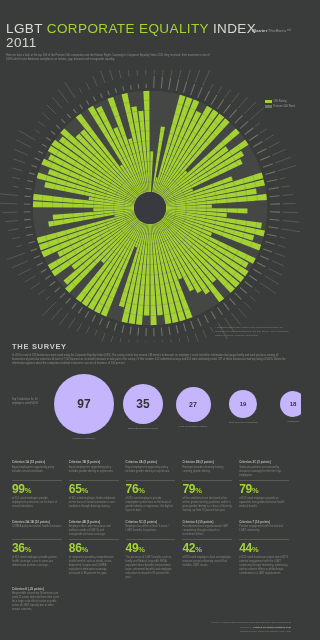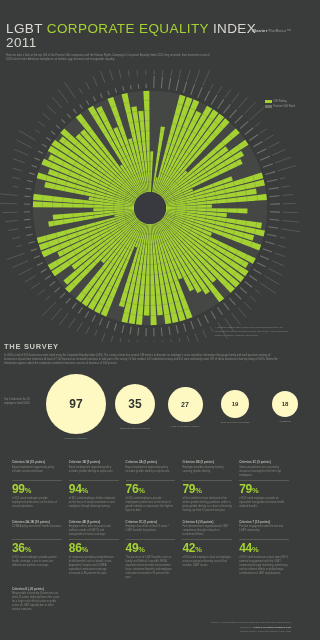--- a/index.html
+++ b/index.html
@@ -45,7 +45,7 @@
   }
 
   
-  .survey { position: relative; padding: 0 4px; }
+  .survey { position: relative; padding: 0 12px; }
   .survey-h { font-size: 7.5px; color: #c9cbc4; letter-spacing: .7px; margin-bottom: 3px; }
   .survey-intro { width: 278px; font-size: 2.6px; line-height: 1.6; color: #8a8d86; }
 

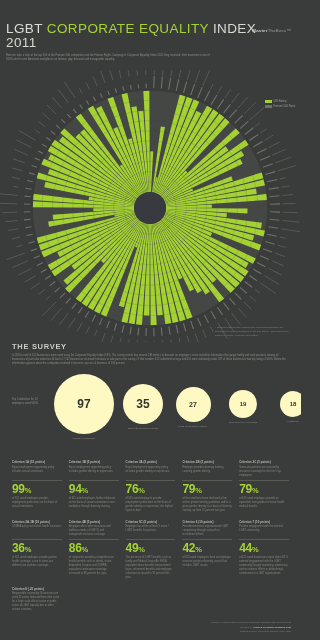--- a/index.html
+++ b/index.html
@@ -57,7 +57,7 @@
   .bubble-set { position: absolute; left: 42px; top: 0; display: flex; align-items: center; gap: 8px; }
   .bubble-col { display: flex; flex-direction: column; align-items: center; }
   .bubble {
-    background: #fef9c3; border-radius: 50%;
+    background: #c4b5fd; border-radius: 50%;
     display: flex; align-items: center; justify-content: center;
     color: #32352f; font-weight: bold;
   }

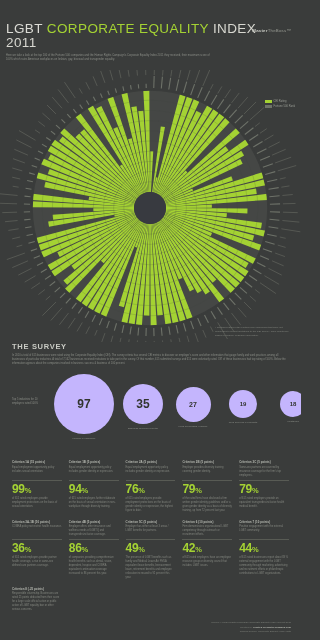--- a/index.html
+++ b/index.html
@@ -472,7 +472,7 @@
         <div class="crit-title">Criterion 1B (5 points)</div>
         <div class="crit-desc">Equal employment opportunity policy includes gender identity or expression.</div>
         <div class="rule"></div>
-        <div class="pct"><span>94</span><span class="sm">%</span></div>
+        <div class="pct"><span>65</span><span class="sm">%</span></div>
         <div class="stat-desc">of 615 rated employers further elaborate on the basis of sexual orientation in non-workplace through diversity training.</div>
       </div>
       <div class="cell">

_WHAT IS REQUIRED_
Out of the records above, return only the lines from the one with "padding: 0 12px;" through the one with "absolute; left: 42px;", exactly, and none of the pictures.

_SOLUTION TO THE PROBLEM_
+  .survey { position: relative; padding: 0 12px; }
   .survey-h { font-size: 7.5px; color: #c9cbc4; letter-spacing: .7px; margin-bottom: 3px; }
   .survey-intro { width: 278px; font-size: 2.6px; line-height: 1.6; color: #8a8d86; }
 

--- a/index.html
+++ b/index.html
@@ -57,7 +57,7 @@
   .bubble-set { position: absolute; left: 42px; top: 0; display: flex; align-items: center; gap: 8px; }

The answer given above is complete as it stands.